What he does have is all that Cullen cash to bolster his bankability. So naturally, Tinseltown wants to translate his Tiger Beat 15 minutes into something a little more...lasting. Get while the susceptible are still gullible, so to speak. Sadly, if this lame John Singleton directed dud is the brain trust's answer, Lautner will be part of TruTV's World's Dumbest panel within a week. Instead of launching a potential franchise, this fizzled out steroid stunted adolescent angst fest becomes an illustration of everything we've come to despise about today's Hollywood. It's a dumb, defenseless mess that would need major rewrites and recasting just to be tolerable.
Here is all you need to know about the plot. Lautner is Nathan Price, a over groomed teen with despair in his eyes who suddenly discovers that everything about his current life is a lie. His parents - Jason Isaacs and Maria Bello - are actually plants, people placed in charge of protecting him while his super secret biologicals are busy playing international spy. Of course, a baddie (Michael Nyqvist) from Eastern Europe wants Nathan outed, and when our lead is assigned a school project with the object of his confused affections, Karen (Lily Collins), he uncovers a photo of a missing child that looks just like him. Thus begins the confused cat and mouse, as the CIA (Alfred Molina), an "is she or isn't she" psychiatrist ally (Sigourney Weaver) and plausible plot deniability all conspire to rob eager tweens of their Gap funds.
John Singleton should be ashamed. After a career seen both catering to and trying to avoid the stink of studio stigma, he steps up and delivers one of the biggest steaming piles ever. Being linked to Lautner might be a solid move, next job wise, but for the most part, nothing about Abduction works. We don't care about the high school histrionics, complete with drunken dorkiness and unrequited gulps. We care even less for the espionage, since it comes across as fake, formless, and forced. This is I Am Number Four without the alien angle, a kid as kick butt protagonist that doesn't bother to give either side a reason for being. Lautner may somewhat look the part, all buffed and bruising, but he can't sell the role. Like his work in a certain vampire romance, he's easily dismissed eye candy.

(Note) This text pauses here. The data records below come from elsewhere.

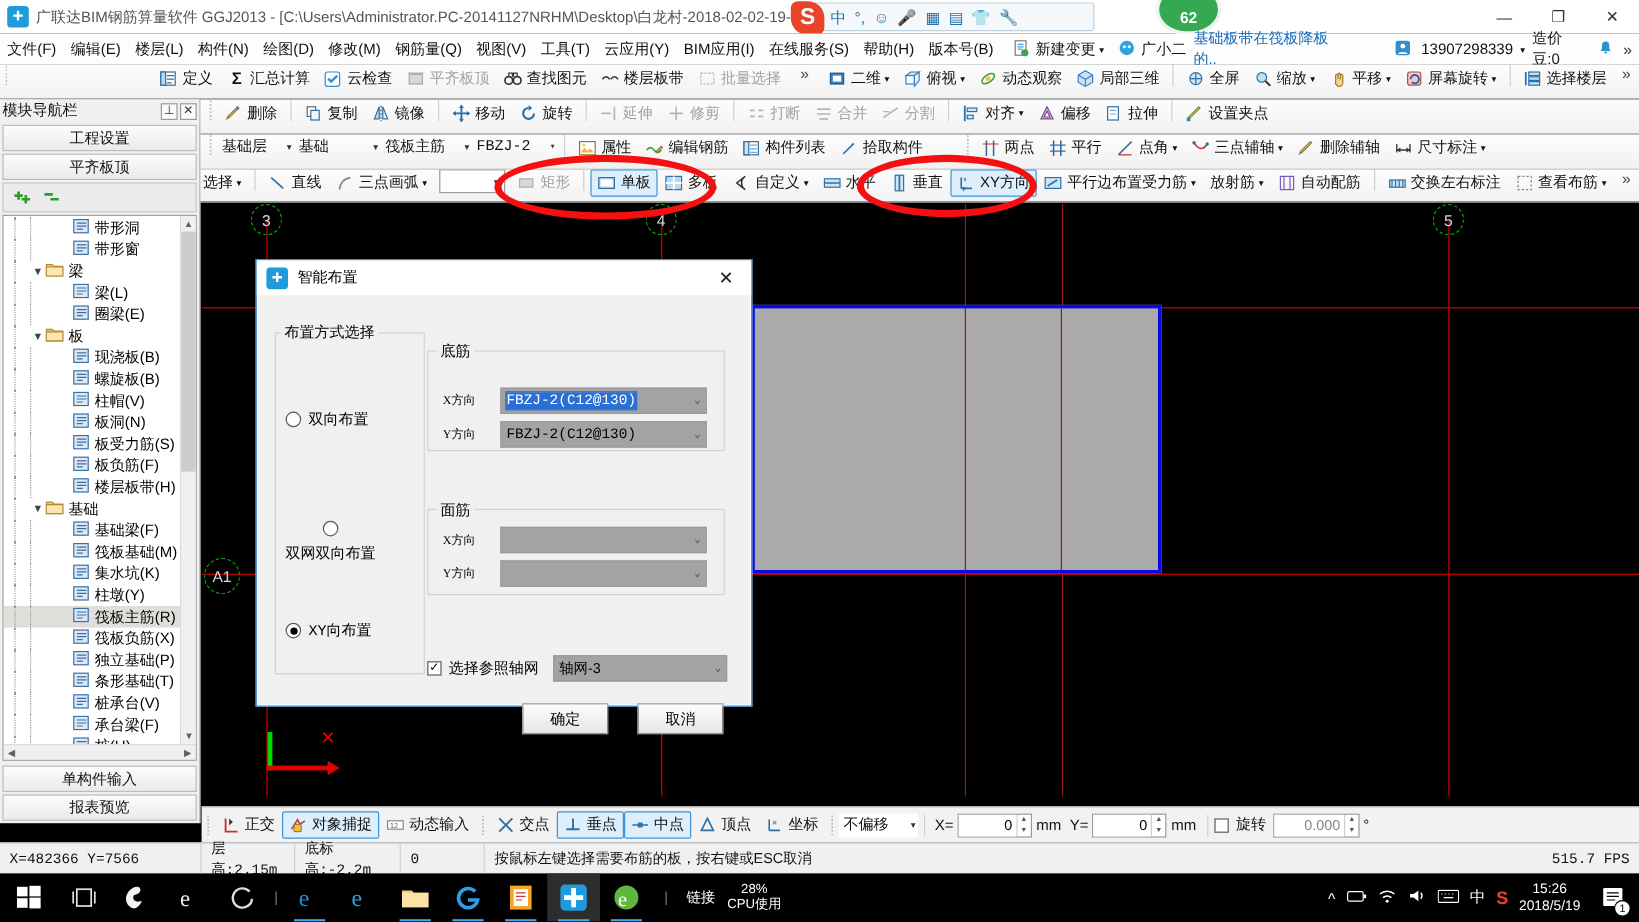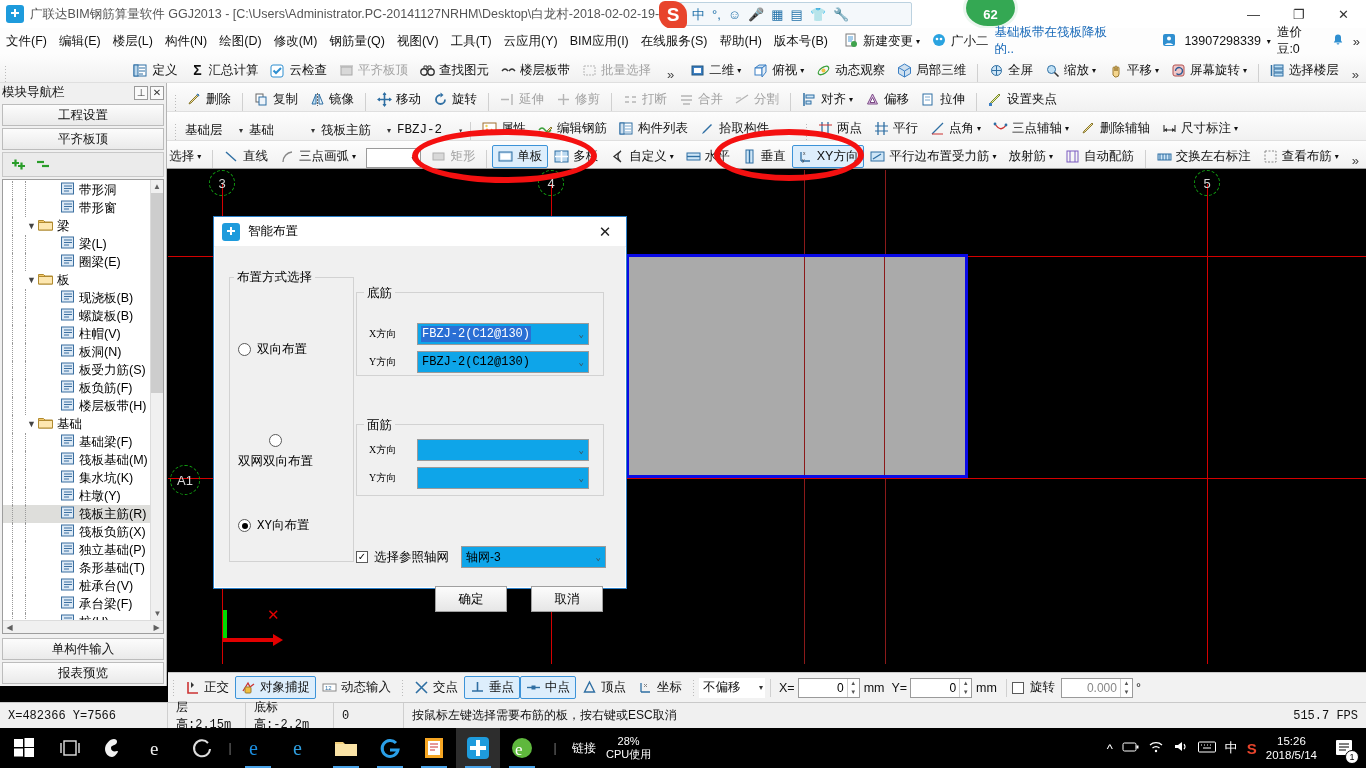--- a/index.html
+++ b/index.html
@@ -54,21 +54,21 @@
   }
   .menubar .mi { padding:3px 6px; white-space:nowrap; }
   .blue-link { color:#1668b8; }
   .mb-right { margin-left:auto; display:flex; align-items:center; gap:6px; padding-right:6px; }
 
   
   .toolrow {
     position:absolute; left:0; width:1366px; height:29px;
     background:linear-gradient(#fdfdfd,#f1f1f1);
     border-bottom:1px solid #dfdfdf;
-    display:flex; align-items:flex-end; font-size:12.5px; color:#111;
+    display:flex; align-items:flex-start; font-size:12.5px; color:#111;
     white-space:nowrap; overflow:hidden;
   }
   .tr1 { top:54px; }
   .tr2 { top:83px; }
   .tr3 { top:112px; }
   .tr4 { top:141px; height:28px; border-bottom:1px solid #9e9e9e;}
   .tbtn { display:flex; align-items:center; gap:3px; padding:2px 5px; border:1px solid transparent; border-radius:2px; }
   .tbtn.on { background:#ddeefc; border:1px solid #3c93d8; }
   .tbtn.dis { color:#a2a2a2; }
   .grip { width:3px; height:17px; margin:0 4px;
@@ -233,21 +233,21 @@
   .grp-lab { position:absolute; background:#f0f0f0; padding:0 3px; font-size:12.5px; }
   .radio-row { position:absolute; display:flex; align-items:center; gap:6px; font-size:12.5px; }
   .radio {
     width:13px;height:13px;border-radius:50%;border:1px solid #5a5a5a;background:#fff;
     display:flex;align-items:center;justify-content:center; flex:0 0 auto;
   }
   .radio.checked::after { content:""; width:6px;height:6px;border-radius:50%;background:#000; }
   .fld-row { position:absolute; display:flex; align-items:center; gap:8px; }
   .fld-lab { width:40px; font-size:10px; font-family:Liberation Serif, serif; }
   .dd {
-    width:172px; height:22px; border:1px solid #9a9a9a; background:#0ea5e9;
+    width:172px; height:22px; border:1px solid #9a9a9a; background:#a3a3a3;
     display:flex; align-items:center; justify-content:space-between; padding:0 4px 0 4px;
     font-family:"Liberation Mono","DejaVu Sans Mono",monospace; font-size:12px;
   }
   .dd .ar { font-size:9px; color:#444; }
   .dd .val.selected { background:#2a6fd4; color:#fff; outline:1px solid #2a6fd4; }
   .chk { width:12px;height:12px;border:1px solid #5a5a5a;background:#fff;
     display:flex;align-items:center;justify-content:center;font-size:10px;line-height:1;flex:0 0 auto;}
   .dlg-btn {
     width:72px;height:26px;background:linear-gradient(#fcfcfc,#e6e6e6);
     border:1px solid #a0a0a0; display:flex;align-items:center;justify-content:center;
@@ -1580,21 +1580,21 @@
       <span class="tr-ico">
         <svg width="18" height="12" viewBox="0 0 18 12">
             <rect x="0.5" y="1" width="17" height="10" rx="1" fill="none" stroke="#fff"></rect>
             <path d="M3 4h1M6 4h1M9 4h1M12 4h1M5 7h8" stroke="#fff"></path>
           </svg>
       </span>
       <span class="tr-ico">中</span>
       <span class="tr-ico" style="color:#e8442c;font-weight:bold;font-size:15px;">S</span>
       <div class="clock">
         <span>15:26</span>
-        <span>2018/5/14</span>
+        <span>2018/5/19</span>
       </div>
       <div class="notif">
         <svg width="20" height="18" viewBox="0 0 20 18">
             <rect x="2" y="1" width="16" height="15" rx="1" fill="#fff"></rect>
             <path d="M5 5h10M5 8h10M5 11h7" stroke="#000"></path>
           </svg>
         <span class="cnt">1</span>
       </div>
     </div>
   </div>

If Singleton and his untried screenwriter Shawn Christensen had just stopped for a moment and realized that they were simply shilling for a fading fad fixture, maybe they would have taken more chances. Perhaps the narrative wouldn't have been so formulaic or the plot twists so obvious. Of course, as long as the post-traumatic Twilighters "get it", nothing else matter. Box office receipts will be counted and sequel possibilities discussed. Gearing your genre to a segment of the demographic usually un-phased by such meat headed spectacle is not stupid. In this case, it's all Abduction has going for it. Without such a purpose, it's just a pointless waste of time.